Only the final stretch of the data is wanted: reproduce the line containing "customer number: K9770 -> K0776" and each line after it, exactly.

» **Material for the task**
------------------------------------

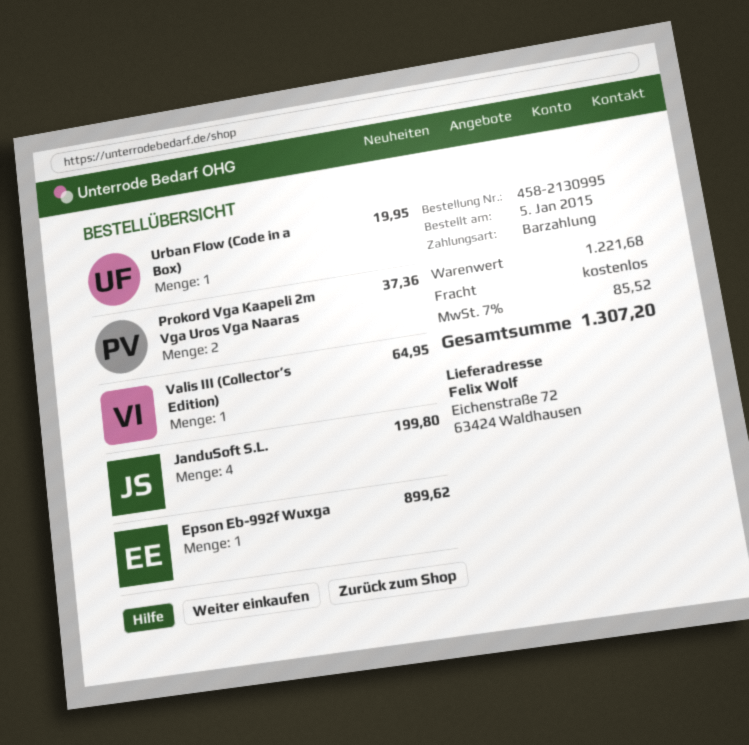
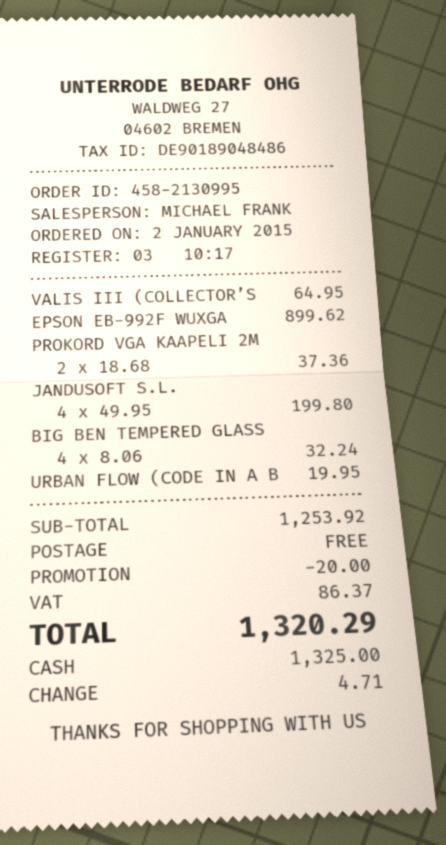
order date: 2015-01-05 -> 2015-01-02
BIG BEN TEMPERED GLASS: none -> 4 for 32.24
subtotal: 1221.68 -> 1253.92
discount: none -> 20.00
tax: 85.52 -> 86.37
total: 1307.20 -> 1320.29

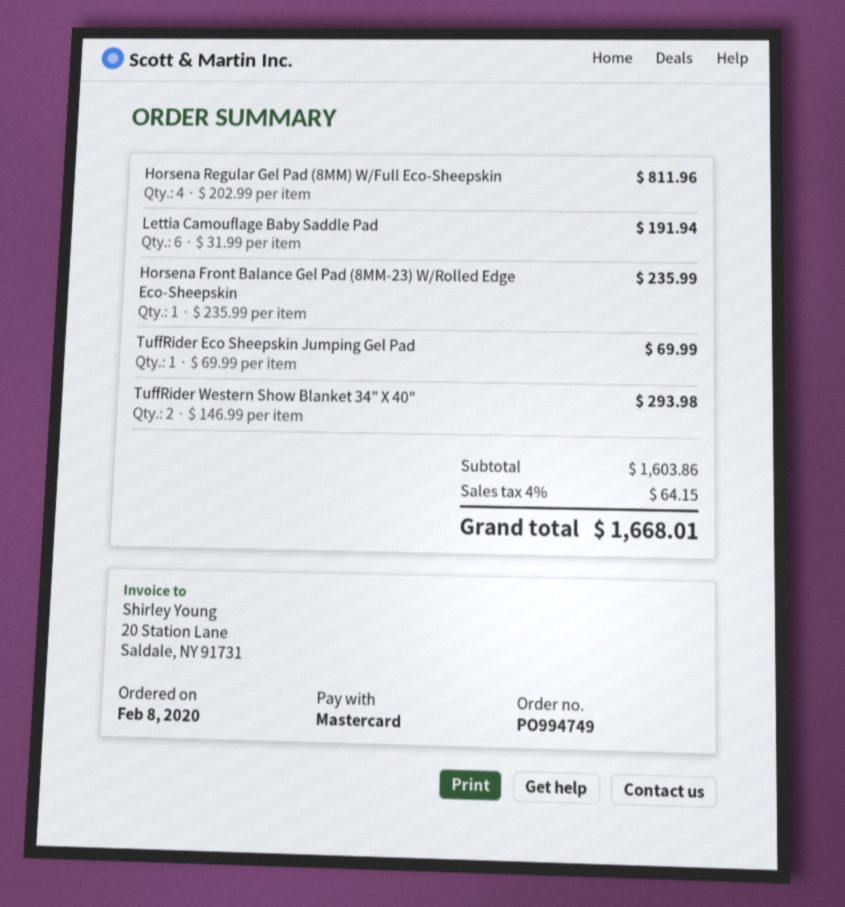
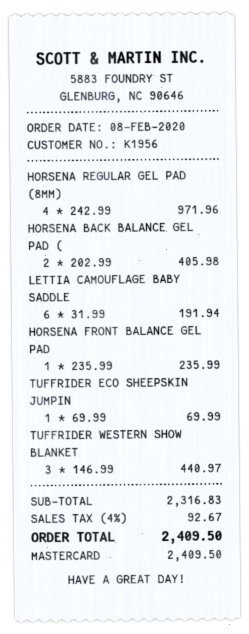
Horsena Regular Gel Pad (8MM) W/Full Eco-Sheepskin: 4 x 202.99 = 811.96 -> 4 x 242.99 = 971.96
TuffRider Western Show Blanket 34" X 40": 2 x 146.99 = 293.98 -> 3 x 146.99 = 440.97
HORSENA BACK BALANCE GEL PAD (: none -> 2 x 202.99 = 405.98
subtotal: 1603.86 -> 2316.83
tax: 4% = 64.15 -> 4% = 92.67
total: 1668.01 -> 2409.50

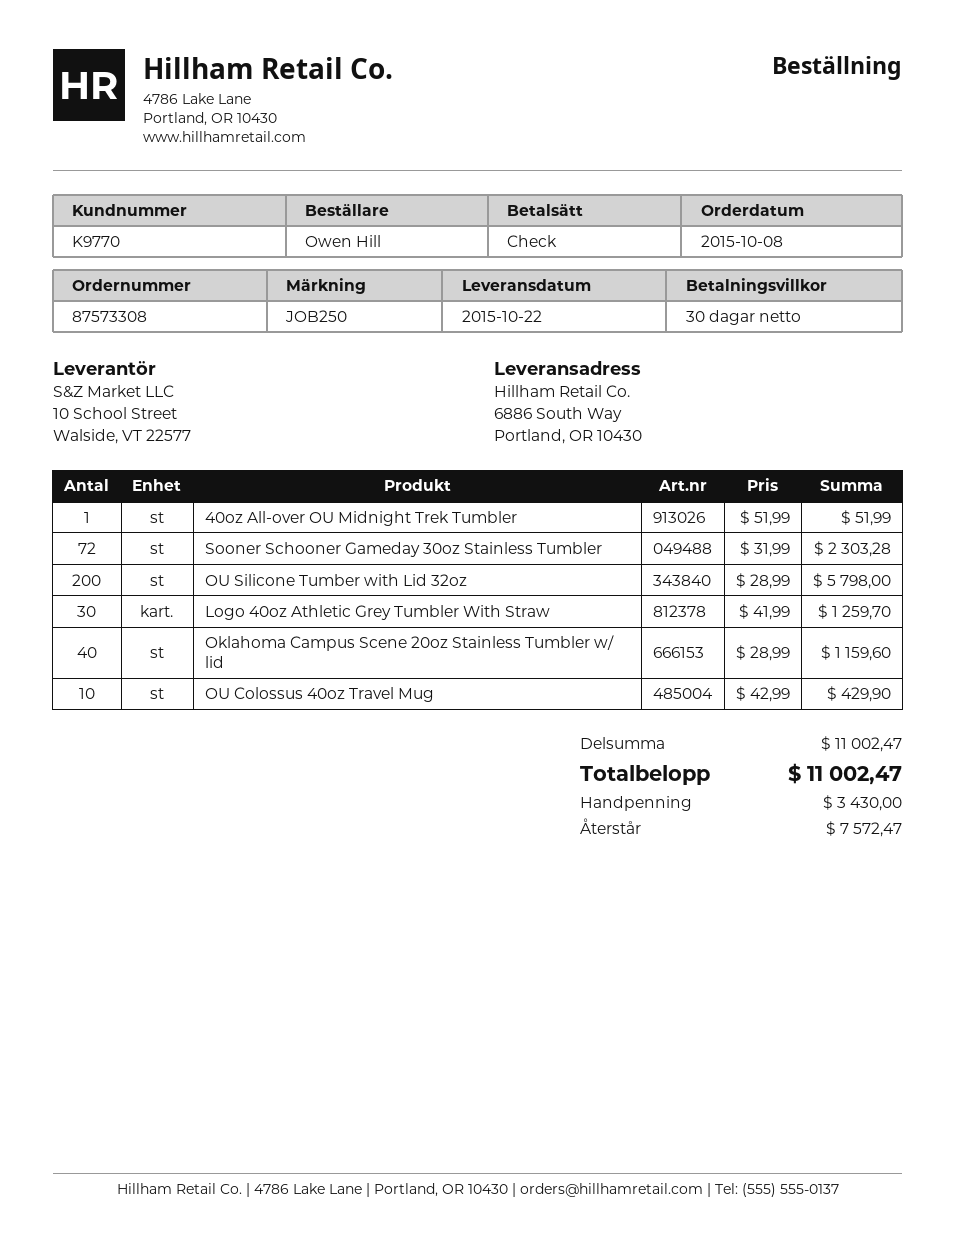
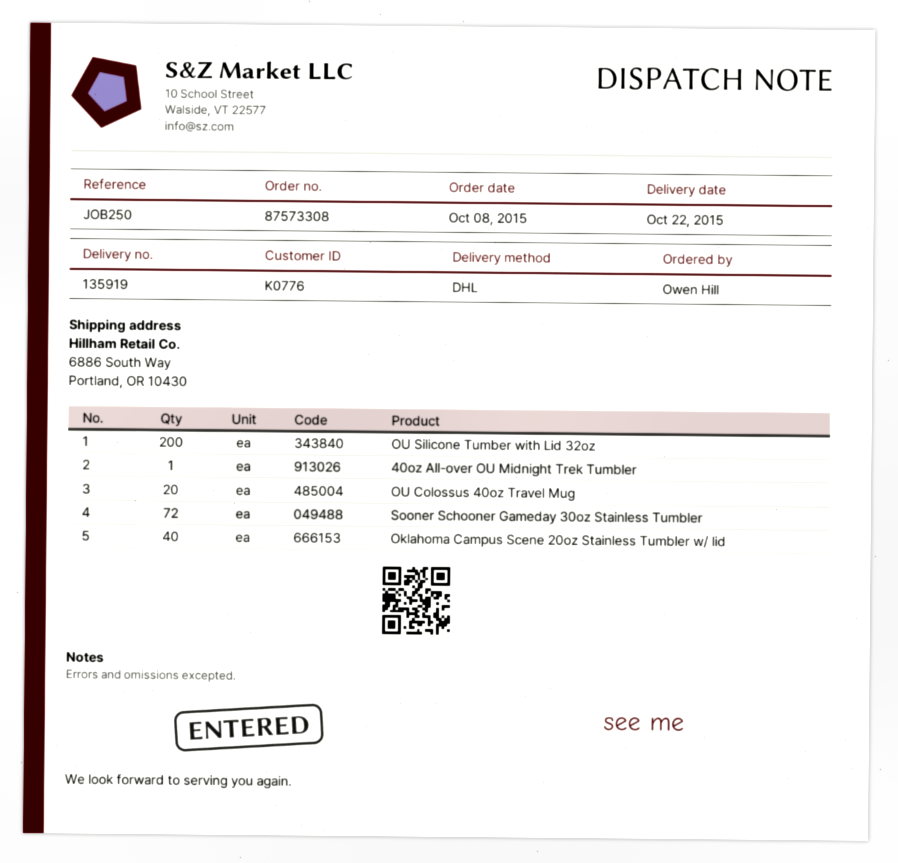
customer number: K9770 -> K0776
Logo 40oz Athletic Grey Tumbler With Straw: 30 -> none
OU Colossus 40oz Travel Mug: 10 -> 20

------------------------------------

» **Written answer**
customer number: K9770 -> K0776
Logo 40oz Athletic Grey Tumbler With Straw: 30 -> none
OU Colossus 40oz Travel Mug: 10 -> 20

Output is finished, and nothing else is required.